When he was examined at the clinic it was soon determined that Séan’s aorta was so enlarged, surgical intervention would be necessary to deal with the matter.

After his assessment, Séan was told that he would be called for his operation early in 2017 and he is currently on standby waiting for that call.

Séan will undergo full open heart surgery when he is called and will need at least three months to recuperate thereafter.

“Obviously emergency situations arise and elective surgery gets priority, but the only thing we can do is to keep in contact with the clinic on a regular basis and ensure that as soon as an opening arises, Séan gets his surgery done,” continued Annie.

“To date there is no news but he might only get a week’s notice in relation to a call up.”

Séan’s easy going nature and fun filled personality probably stood him in good stead in the months and weeks before his diagnosis and indeed right up to the point where he was told surgery was his only option.

He said that when it finally came to light that he was a carrier, “I kind of half expected it”.
In his 40s, Séan is well known across the midlands for his musical talents and works as a technician at Backstage Theatre in Longford town.

“I began to think that I was probably the likely candidate in all of this and you begin to start thinking about other things in your own family,” he added.

My dad, who wasn’t particularly tall, was always very skinny and had very long arms, so while I was slightly shellshocked initially, I am more relieved at this stage.”

Séan went on to say that he wasn’t particularly squeamish around operations “or that sort of thing”, so facing the surgery and getting it done was to the fore in his mind now.

“Being diagnosed, finding out about this and getting surgery seems a lot better to me than the flip side of all this,” he smiled. The flip side being sudden death.
“I did have an angiogram and was told that other than my enlarged aorta, I am as healthy as a hare,” he laughed.

“My circulation system is spot on; my cholesterol is low - it’s just that I have a big floppy aorta."

With regards to Emily, she too has Marfan Syndrome and suffers with hypomobility which results in the reduced movement of her joints. Pain is typically felt on one side of the lower back or buttocks, and can radiate down the leg.

“She too has had an echo and will continue to have that every 12 months,” added Annie.

“Both Oisín and Emily have had ophthalmology appointments because the retina can detach with Marfan Syndrome.

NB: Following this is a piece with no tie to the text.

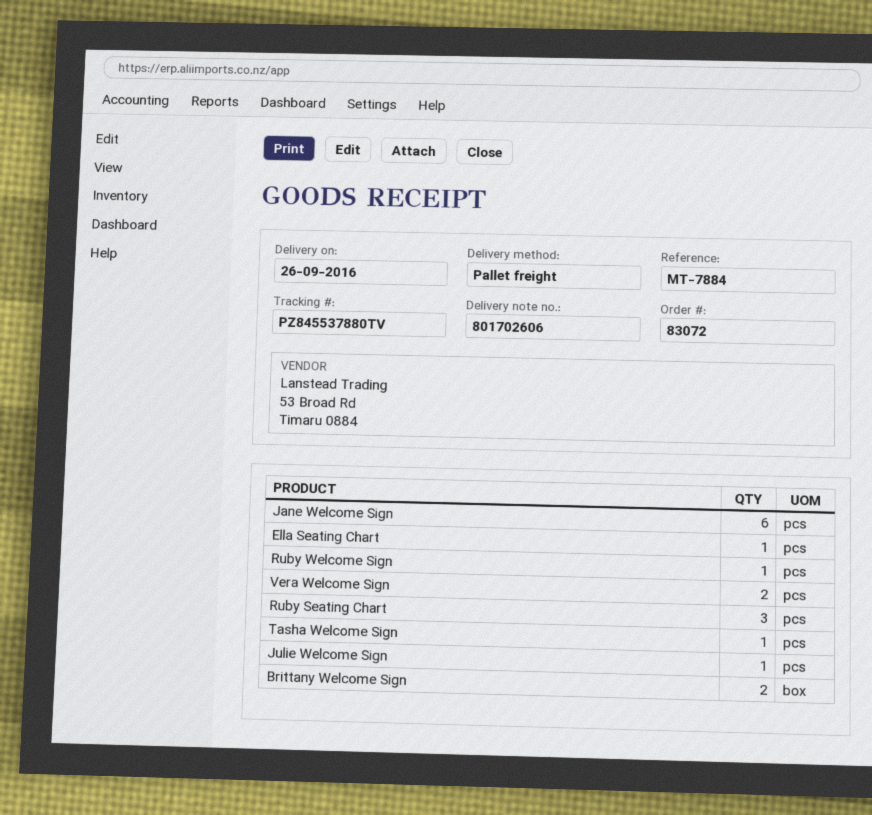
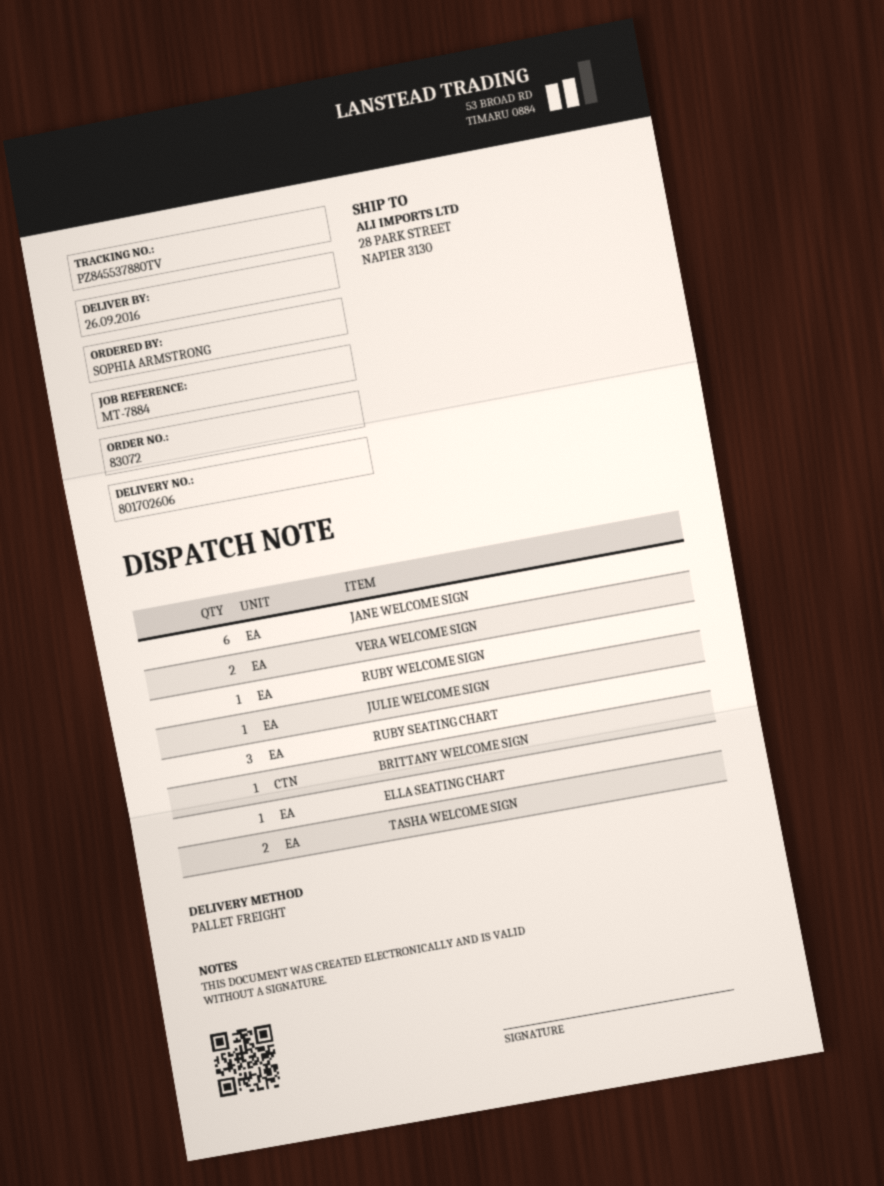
Tasha Welcome Sign: 1 -> 2
Brittany Welcome Sign: 2 -> 1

“There is so much in the body that can be affected by this syndrome and there is also a whole spectrum of things that you can have, but yet, you may not have Marfan Syndrome.”

At the moment the Mulroy children are doing well. Dr Niall referred them for Occupational Therapy and Physiotherapy - services they can access at the Phoenix Centre here in Longford town.

“This is a blessing because we don’t have to travel too far,” added Annie.

“Oisín will have to have surgery; we know that because he has significant Pectus Excavatum, so if he continues to grow at the pace he is doing, his breathing may become compromised.

“Day to day he is fine - he may get fatigued a bit more than other kids but that is fine.”

The Mulroys have received great support from everyone including from the staff at St Teresa’s National School in Killoe where the children attend and from the greater community and their friends.

"Our own GPs have been great; the local hospital; Dr Niall has been brilliant,” said Annie, before pointing out that the staff and teachers at Killoe NS had been “amazing” to the children.

“They told us that if any more supports were needed then all we had to was say the word. The local HSE staff at the Phoenix Centre have been so supportive as have our neighbours and friends.”